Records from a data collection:
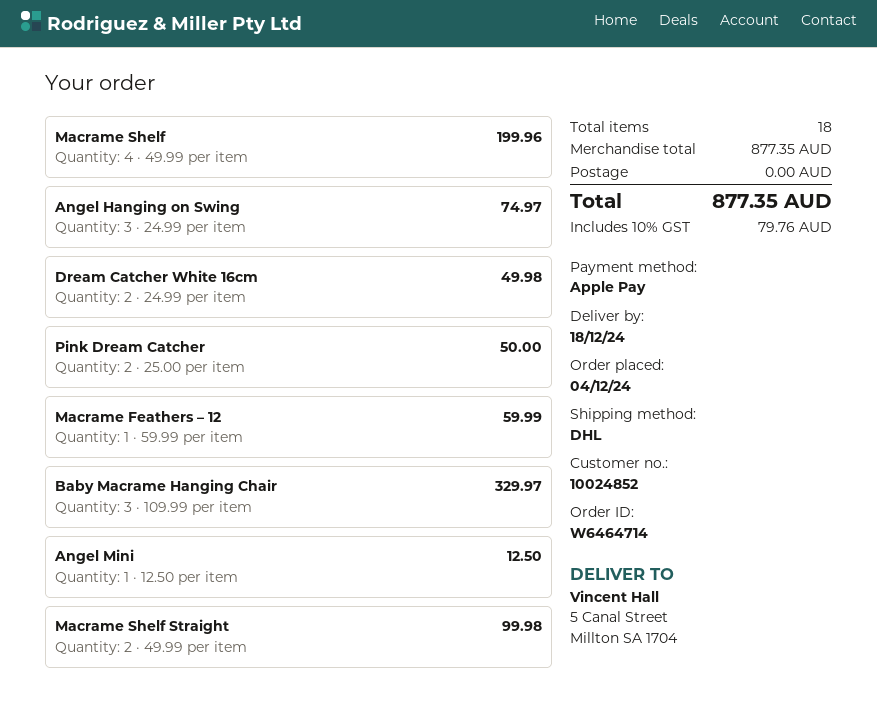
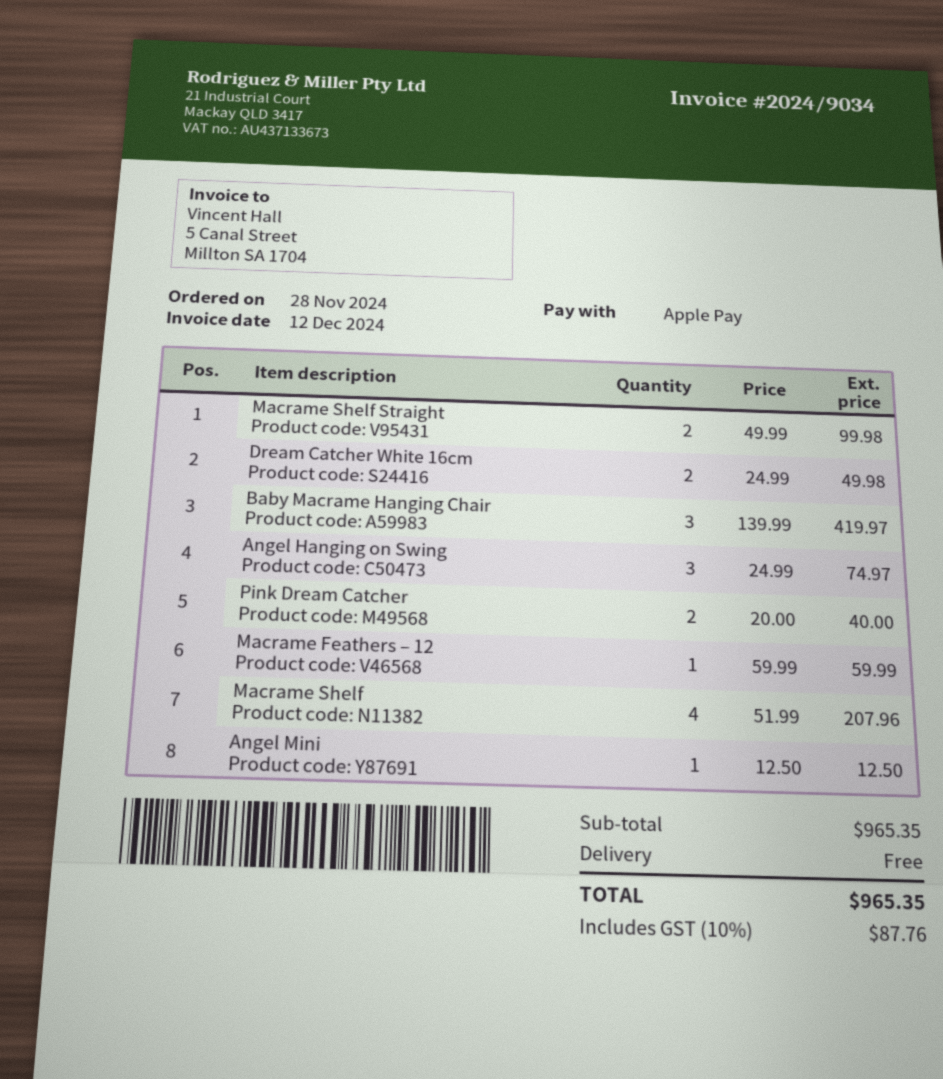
order date: 2024-12-04 -> 2024-11-28
Macrame Shelf: 4 x 49.99 = 199.96 -> 4 x 51.99 = 207.96
Pink Dream Catcher: 2 x 25.00 = 50.00 -> 2 x 20.00 = 40.00
Baby Macrame Hanging Chair: 3 x 109.99 = 329.97 -> 3 x 139.99 = 419.97
subtotal: 877.35 -> 965.35
tax: 10% = 79.76 -> 10% = 87.76
total: 877.35 -> 965.35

● Problem: Every entry above should be restated word for word, with the images left out.

● Reply to the task:
order date: 2024-12-04 -> 2024-11-28
Macrame Shelf: 4 x 49.99 = 199.96 -> 4 x 51.99 = 207.96
Pink Dream Catcher: 2 x 25.00 = 50.00 -> 2 x 20.00 = 40.00
Baby Macrame Hanging Chair: 3 x 109.99 = 329.97 -> 3 x 139.99 = 419.97
subtotal: 877.35 -> 965.35
tax: 10% = 79.76 -> 10% = 87.76
total: 877.35 -> 965.35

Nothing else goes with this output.